Among the records that follow, find the line with "[613,594,626,607] fr -> [406,547,424,558] for" and the line with "[72,1096,96,1107] web ->". Set down those lines and all lines between them exactly, without adding anything.

---------------

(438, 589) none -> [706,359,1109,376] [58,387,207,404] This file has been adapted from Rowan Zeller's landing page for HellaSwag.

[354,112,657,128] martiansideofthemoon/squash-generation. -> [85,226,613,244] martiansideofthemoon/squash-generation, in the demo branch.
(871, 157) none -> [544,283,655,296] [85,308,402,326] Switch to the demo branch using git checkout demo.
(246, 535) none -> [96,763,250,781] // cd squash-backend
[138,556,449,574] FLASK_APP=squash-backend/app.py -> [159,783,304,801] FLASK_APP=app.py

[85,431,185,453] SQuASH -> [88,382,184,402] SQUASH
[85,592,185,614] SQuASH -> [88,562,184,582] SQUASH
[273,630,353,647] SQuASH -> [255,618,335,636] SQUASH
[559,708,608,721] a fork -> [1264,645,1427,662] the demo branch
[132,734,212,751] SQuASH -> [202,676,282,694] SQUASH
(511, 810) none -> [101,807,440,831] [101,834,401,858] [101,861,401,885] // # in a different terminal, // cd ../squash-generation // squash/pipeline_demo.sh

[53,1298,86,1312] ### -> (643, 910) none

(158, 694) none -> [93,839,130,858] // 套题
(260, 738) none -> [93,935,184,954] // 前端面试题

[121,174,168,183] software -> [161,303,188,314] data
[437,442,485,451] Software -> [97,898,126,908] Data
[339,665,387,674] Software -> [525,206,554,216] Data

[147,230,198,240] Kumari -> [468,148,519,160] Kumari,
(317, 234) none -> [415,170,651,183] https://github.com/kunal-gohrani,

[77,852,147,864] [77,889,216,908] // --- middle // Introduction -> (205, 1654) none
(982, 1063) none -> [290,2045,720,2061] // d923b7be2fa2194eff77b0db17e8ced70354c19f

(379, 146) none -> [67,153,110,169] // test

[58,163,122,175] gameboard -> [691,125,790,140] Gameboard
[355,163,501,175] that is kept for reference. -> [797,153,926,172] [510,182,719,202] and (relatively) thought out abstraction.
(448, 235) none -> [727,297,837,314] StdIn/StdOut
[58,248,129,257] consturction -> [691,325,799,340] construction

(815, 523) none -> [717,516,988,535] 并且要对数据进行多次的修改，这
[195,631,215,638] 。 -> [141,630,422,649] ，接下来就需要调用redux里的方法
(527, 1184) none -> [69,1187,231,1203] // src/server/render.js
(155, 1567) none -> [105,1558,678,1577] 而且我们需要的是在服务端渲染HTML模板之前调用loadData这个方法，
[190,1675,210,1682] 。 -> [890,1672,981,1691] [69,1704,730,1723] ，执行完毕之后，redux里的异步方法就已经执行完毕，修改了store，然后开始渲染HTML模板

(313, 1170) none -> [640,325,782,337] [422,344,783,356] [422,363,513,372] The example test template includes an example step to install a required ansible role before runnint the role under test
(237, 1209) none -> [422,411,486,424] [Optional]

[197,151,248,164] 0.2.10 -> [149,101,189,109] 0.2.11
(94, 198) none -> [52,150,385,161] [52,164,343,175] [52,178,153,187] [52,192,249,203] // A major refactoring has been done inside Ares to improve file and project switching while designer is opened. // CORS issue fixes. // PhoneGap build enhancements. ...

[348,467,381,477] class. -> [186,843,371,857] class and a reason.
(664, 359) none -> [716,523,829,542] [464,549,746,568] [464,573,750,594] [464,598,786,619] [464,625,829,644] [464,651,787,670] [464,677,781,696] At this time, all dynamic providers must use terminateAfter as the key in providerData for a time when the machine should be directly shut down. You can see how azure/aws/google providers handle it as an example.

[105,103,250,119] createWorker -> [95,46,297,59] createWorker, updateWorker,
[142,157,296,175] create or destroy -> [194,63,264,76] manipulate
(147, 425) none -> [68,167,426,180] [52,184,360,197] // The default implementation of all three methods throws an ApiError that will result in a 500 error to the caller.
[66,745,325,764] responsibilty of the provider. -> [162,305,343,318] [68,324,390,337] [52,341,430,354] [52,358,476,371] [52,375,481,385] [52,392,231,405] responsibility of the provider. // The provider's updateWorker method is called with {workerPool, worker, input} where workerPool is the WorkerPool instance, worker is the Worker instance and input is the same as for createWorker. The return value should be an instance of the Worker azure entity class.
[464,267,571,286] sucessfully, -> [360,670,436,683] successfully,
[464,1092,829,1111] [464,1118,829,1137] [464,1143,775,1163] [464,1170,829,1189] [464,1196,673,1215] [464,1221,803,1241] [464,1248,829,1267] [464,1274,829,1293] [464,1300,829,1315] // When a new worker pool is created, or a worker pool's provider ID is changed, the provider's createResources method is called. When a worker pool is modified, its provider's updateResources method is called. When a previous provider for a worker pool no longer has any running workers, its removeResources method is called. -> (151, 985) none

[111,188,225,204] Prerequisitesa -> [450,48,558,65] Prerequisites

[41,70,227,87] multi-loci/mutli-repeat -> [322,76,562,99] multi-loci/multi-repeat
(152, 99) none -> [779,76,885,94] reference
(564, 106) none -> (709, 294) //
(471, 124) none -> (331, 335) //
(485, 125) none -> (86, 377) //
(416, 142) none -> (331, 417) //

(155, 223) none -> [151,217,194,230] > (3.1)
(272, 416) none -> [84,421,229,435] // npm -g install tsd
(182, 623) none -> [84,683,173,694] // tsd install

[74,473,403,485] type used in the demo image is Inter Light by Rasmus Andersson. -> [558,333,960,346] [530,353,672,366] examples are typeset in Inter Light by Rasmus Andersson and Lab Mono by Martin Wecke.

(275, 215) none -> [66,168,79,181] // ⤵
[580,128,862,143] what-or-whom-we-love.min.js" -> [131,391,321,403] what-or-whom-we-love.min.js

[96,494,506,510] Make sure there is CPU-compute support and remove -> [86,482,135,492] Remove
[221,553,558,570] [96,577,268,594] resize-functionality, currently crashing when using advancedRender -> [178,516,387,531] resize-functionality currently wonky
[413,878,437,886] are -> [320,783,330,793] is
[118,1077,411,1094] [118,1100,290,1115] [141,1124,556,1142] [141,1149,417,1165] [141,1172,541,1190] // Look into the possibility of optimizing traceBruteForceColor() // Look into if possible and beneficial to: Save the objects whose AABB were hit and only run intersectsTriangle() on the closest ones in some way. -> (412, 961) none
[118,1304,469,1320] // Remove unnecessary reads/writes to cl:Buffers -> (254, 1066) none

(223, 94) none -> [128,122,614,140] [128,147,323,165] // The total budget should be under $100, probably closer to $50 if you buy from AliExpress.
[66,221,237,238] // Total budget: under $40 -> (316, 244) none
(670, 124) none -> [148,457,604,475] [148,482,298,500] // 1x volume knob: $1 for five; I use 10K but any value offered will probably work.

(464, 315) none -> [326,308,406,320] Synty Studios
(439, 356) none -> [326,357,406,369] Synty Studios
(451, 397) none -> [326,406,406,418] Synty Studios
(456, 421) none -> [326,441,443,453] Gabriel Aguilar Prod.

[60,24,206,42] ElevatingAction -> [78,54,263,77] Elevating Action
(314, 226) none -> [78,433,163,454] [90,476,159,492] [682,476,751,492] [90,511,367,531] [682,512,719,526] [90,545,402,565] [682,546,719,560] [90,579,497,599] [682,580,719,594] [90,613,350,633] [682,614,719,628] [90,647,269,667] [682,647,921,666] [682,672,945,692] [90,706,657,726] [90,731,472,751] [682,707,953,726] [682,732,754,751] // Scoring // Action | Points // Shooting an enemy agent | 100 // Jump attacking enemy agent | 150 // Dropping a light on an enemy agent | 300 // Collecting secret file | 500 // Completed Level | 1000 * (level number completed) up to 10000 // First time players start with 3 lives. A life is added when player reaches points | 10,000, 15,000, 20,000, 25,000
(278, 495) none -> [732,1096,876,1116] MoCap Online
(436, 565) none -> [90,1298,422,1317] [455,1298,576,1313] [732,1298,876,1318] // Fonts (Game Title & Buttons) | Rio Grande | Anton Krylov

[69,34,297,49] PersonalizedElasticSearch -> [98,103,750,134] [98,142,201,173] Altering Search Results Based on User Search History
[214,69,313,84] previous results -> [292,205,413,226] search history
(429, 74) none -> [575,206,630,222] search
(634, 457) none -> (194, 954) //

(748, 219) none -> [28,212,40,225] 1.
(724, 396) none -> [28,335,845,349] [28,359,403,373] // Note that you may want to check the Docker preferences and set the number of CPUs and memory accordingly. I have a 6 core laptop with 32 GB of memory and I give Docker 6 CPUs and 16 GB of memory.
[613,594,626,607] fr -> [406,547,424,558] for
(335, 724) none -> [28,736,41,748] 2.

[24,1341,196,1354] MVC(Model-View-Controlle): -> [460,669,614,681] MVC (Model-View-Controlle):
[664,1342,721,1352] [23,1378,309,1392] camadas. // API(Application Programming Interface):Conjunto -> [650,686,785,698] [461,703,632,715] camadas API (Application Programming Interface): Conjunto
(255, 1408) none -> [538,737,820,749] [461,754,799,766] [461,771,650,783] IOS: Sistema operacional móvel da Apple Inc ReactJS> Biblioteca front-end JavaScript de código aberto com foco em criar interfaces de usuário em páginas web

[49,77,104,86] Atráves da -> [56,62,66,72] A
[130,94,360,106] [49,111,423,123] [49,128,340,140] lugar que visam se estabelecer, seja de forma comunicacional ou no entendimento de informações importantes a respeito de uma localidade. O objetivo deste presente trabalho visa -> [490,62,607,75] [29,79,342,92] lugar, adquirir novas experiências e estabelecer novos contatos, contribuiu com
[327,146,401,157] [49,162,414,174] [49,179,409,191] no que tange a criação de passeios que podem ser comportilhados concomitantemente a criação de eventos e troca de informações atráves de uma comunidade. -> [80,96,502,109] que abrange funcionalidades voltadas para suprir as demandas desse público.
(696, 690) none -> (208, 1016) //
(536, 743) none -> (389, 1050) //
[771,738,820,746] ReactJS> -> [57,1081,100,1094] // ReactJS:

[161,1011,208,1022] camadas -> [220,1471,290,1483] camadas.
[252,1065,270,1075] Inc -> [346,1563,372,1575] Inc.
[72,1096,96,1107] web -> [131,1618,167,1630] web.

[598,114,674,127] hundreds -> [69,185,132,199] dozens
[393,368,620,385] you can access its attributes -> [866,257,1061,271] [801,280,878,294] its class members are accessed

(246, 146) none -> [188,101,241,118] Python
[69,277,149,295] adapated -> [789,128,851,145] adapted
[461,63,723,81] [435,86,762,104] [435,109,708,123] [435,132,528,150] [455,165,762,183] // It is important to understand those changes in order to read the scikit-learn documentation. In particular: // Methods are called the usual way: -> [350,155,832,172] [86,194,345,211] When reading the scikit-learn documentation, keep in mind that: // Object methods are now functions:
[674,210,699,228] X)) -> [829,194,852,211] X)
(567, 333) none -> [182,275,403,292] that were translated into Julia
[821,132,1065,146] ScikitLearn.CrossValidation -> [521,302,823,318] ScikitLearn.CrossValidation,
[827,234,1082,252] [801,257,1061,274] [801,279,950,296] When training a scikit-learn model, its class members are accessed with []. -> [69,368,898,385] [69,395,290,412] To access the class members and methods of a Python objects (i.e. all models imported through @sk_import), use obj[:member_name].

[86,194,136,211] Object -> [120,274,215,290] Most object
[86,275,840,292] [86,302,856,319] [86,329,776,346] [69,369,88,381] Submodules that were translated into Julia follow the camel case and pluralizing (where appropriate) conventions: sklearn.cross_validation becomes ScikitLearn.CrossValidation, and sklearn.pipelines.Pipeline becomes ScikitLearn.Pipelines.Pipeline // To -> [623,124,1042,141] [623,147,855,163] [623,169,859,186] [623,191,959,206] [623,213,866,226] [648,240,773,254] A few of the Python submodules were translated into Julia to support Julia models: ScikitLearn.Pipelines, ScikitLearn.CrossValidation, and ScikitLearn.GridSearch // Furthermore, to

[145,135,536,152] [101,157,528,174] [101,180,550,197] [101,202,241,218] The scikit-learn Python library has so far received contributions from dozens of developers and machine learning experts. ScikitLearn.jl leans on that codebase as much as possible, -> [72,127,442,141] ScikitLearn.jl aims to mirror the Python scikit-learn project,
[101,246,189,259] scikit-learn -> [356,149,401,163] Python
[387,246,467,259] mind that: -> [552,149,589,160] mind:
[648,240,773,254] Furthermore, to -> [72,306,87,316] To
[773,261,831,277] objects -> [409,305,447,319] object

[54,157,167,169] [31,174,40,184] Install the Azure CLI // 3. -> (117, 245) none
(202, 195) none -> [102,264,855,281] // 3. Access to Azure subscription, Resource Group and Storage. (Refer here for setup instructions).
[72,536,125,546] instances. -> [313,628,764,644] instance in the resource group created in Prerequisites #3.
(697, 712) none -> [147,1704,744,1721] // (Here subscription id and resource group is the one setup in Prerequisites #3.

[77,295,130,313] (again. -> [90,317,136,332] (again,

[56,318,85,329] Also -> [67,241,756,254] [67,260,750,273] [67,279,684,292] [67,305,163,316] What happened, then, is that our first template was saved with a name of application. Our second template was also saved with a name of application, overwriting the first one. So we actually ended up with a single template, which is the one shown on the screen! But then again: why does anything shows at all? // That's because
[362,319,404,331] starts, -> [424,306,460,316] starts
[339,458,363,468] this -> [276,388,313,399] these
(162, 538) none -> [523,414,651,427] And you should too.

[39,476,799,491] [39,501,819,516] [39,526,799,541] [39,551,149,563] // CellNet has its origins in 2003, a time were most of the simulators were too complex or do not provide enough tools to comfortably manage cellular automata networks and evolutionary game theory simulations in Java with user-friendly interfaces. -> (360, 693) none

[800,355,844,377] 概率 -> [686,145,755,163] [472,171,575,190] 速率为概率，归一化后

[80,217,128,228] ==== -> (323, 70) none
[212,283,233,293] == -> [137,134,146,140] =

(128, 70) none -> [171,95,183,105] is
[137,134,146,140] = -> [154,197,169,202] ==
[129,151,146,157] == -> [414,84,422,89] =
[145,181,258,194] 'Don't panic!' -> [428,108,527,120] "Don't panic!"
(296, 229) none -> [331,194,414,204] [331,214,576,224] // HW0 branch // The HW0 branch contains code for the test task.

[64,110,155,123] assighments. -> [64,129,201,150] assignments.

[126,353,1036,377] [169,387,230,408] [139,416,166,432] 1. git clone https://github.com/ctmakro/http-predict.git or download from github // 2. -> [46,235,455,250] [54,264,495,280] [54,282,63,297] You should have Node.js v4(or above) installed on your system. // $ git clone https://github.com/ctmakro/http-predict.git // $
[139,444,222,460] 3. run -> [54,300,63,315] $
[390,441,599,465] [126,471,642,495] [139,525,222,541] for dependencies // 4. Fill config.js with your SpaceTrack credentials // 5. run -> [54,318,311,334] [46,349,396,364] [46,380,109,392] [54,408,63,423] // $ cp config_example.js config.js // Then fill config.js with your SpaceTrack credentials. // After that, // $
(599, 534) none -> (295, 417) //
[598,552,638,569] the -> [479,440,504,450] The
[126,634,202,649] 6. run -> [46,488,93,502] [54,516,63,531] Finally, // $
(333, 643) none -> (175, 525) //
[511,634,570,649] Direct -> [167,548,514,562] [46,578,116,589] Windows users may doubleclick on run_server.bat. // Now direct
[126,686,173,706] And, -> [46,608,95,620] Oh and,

---------------

### Reply to the task
[613,594,626,607] fr -> [406,547,424,558] for
(335, 724) none -> [28,736,41,748] 2.

[24,1341,196,1354] MVC(Model-View-Controlle): -> [460,669,614,681] MVC (Model-View-Controlle):
[664,1342,721,1352] [23,1378,309,1392] camadas. // API(Application Programming Interface):Conjunto -> [650,686,785,698] [461,703,632,715] camadas API (Application Programming Interface): Conjunto
(255, 1408) none -> [538,737,820,749] [461,754,799,766] [461,771,650,783] IOS: Sistema operacional móvel da Apple Inc ReactJS> Biblioteca front-end JavaScript de código aberto com foco em criar interfaces de usuário em páginas web

[49,77,104,86] Atráves da -> [56,62,66,72] A
[130,94,360,106] [49,111,423,123] [49,128,340,140] lugar que visam se estabelecer, seja de forma comunicacional ou no entendimento de informações importantes a respeito de uma localidade. O objetivo deste presente trabalho visa -> [490,62,607,75] [29,79,342,92] lugar, adquirir novas experiências e estabelecer novos contatos, contribuiu com
[327,146,401,157] [49,162,414,174] [49,179,409,191] no que tange a criação de passeios que podem ser comportilhados concomitantemente a criação de eventos e troca de informações atráves de uma comunidade. -> [80,96,502,109] que abrange funcionalidades voltadas para suprir as demandas desse público.
(696, 690) none -> (208, 1016) //
(536, 743) none -> (389, 1050) //
[771,738,820,746] ReactJS> -> [57,1081,100,1094] // ReactJS:

[161,1011,208,1022] camadas -> [220,1471,290,1483] camadas.
[252,1065,270,1075] Inc -> [346,1563,372,1575] Inc.
[72,1096,96,1107] web -> [131,1618,167,1630] web.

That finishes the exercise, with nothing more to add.